La talassemia beta è una malattia ereditaria oggi presente in tutto il mondo ma che, nel secolo scorso, ha avuto larga diffusione nelle aree mediterranee, ecco perché è nota anche come “anemia mediterranea”. Tra le zone più colpite il Nord Africa, il Medio Oriente, la Spagna, la Grecia e anche l’Italia, in particolar modo la Sardegna. Questa diffusione diatopica è dovuta alla proliferazione della malattia nelle zone soggette alla propagazione della malaria.
Ad oggi la diffusione della talassemia beta nel nostro Paese riguarda circa 7000 soggetti, di cui la maggior parte vive nelle regioni del Centro-Sud. Si stima, inoltre, che siano oltre 3 milioni i portatori sani, ossia coloro che hanno il gene della talassemia e che la possono trasmettere ai figli ma che non hanno sviluppato i sintomi della malattia.

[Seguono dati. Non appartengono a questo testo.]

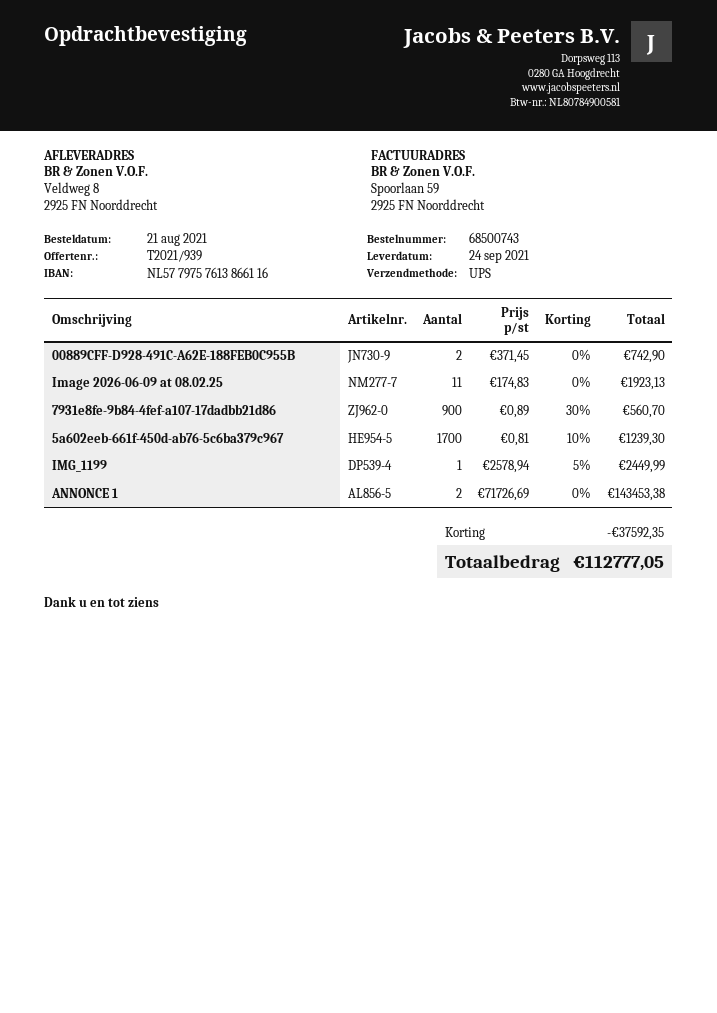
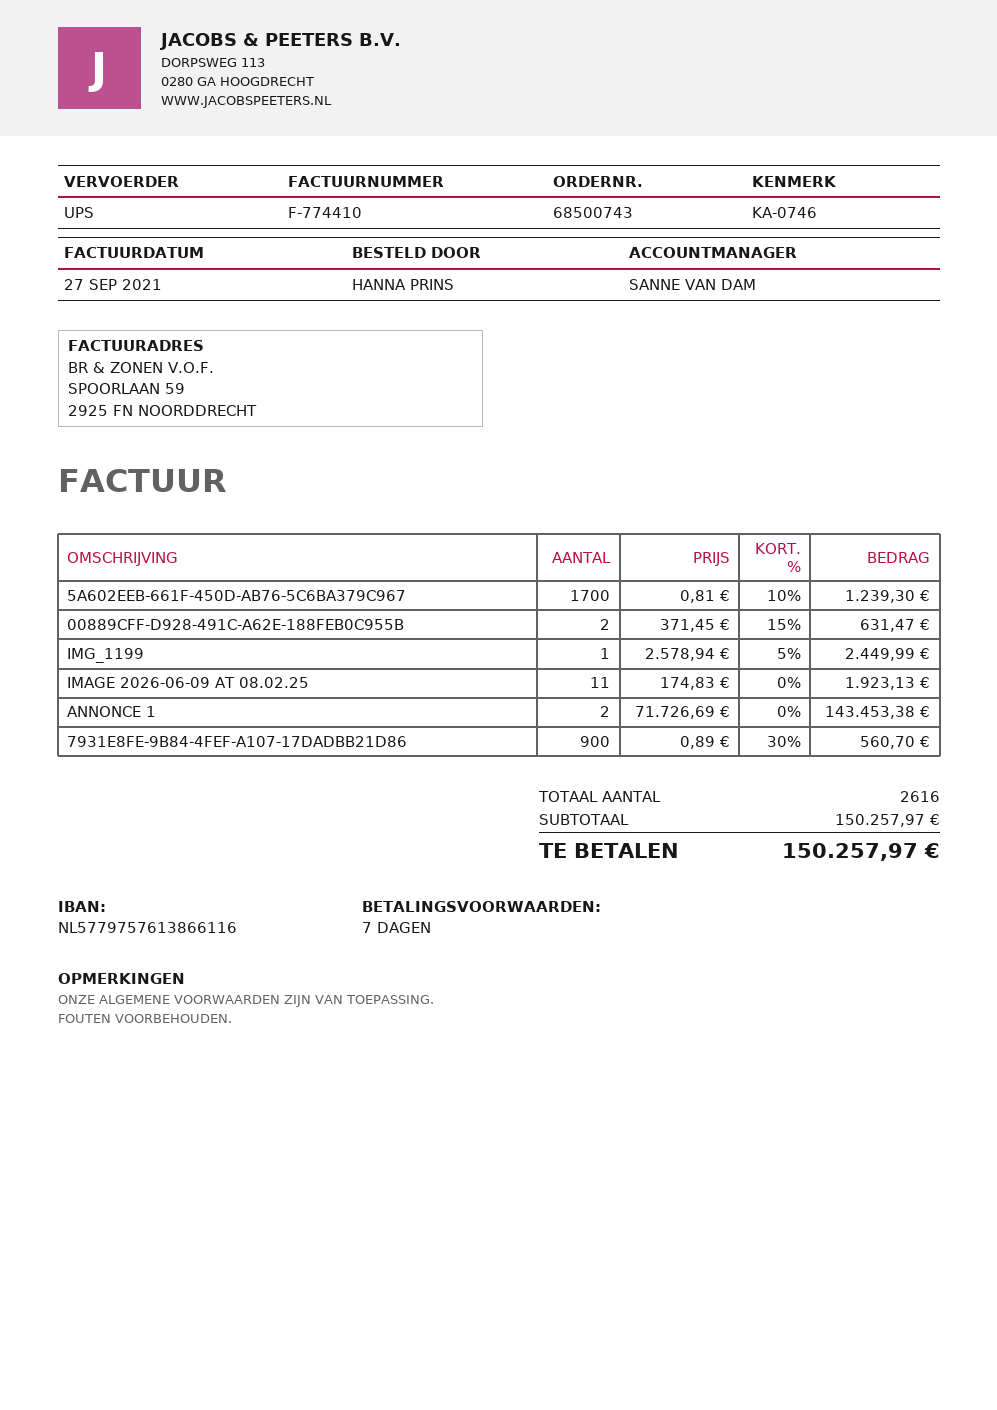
00889CFF-D928-491C-A62E-188FEB0C955B: 2 x 371.45 = 742.90 -> 2 x 371.45 - 15% = 631.47
discount: 37592.35 -> none
total: 112777.05 -> 150257.97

Dimostrata l’efficacia della terapia genica
Il trattamento canonico per soggetti affetti da talassemia beta prevede la terapia ferro chelante, ossia il monitoraggio dei livelli di ferro nel sangue e l’eventuale rimozione di quello in eccesso, oltre a periodiche trasfusioni di sangue per curare l’anemia. Questo approccio ha consentito l’innalzamento dell’aspettativa di vita, da pochi a decine di anni. Tuttavia, si tratta di un trattamento realizzabile solo grazie alla spontanea donazione di sangue da parte di altre persone e non costituisce una soluzione definitiva per chi è affetto da talassemia.
L’altra soluzione praticata fino ad oggi per la cura della talassemia riguarda il trapianto di midollo osseo che, tuttavia, non è sempre percorribile in quanto bisogna trovare un donatore compatibile (ciò accade solo nel 40% dei casi).
Da qualche anno però, sono in corso delle sperimentazioni sulle cellule staminali che stanno cambiando l’approccio alla cura di questa patologia.
Un importante studio coordinato dal professor Franco Locatelli, uno dei massimi esperti del settore, e pubblicato sulla rivista scientifica New England Journal of Medicine, ha confermato una nuova via nella cura della talassemia beta. Lo studio ha infatti dimostrato l’efficacia della terapia genica a quasi tre anni dal trattamento con Betibeglogene Autotemcel in oltre il 90% dei soggetti che non ha dovuto più fare ricorso alle trasfusioni di sangue.
Semplificando, la terapia genica consiste, in tre fasi:
- inizialmente vengono prelevate cellule staminali dal sangue periferico dei pazienti;
- successivamente si inserisce al loro interno una copia corretta del gene difettivo alterato beti-cel;
- infine, le cellule staminali vengono reinfuse nei pazienti per via endovenosa, in modo da attecchire al midollo osseo.
In tal modo, si porta l’organismo a raggiungere un livello sufficiente di emoglobina, tale da consentire l’indipendenza dalle trasfusioni.
La sperimentazione della terapia genica è partita nel 2016 e ha coinvolto 23 pazienti, otto con meno di 12 anni e quindici con un’età variabile dai 12 ai 50 anni. Dall’analisi dei risultati è emerso che il 91% dei soggetti talassemici ha risposto in maniera positiva e non ha più avuto bisogno di interventi, avendo raggiunto l’indipendenza trasfusionale.
Un risultato davvero importante che ci auspichiamo possa costituire ben presto una prassi diffusa ed efficace per guarire dalla talassemia.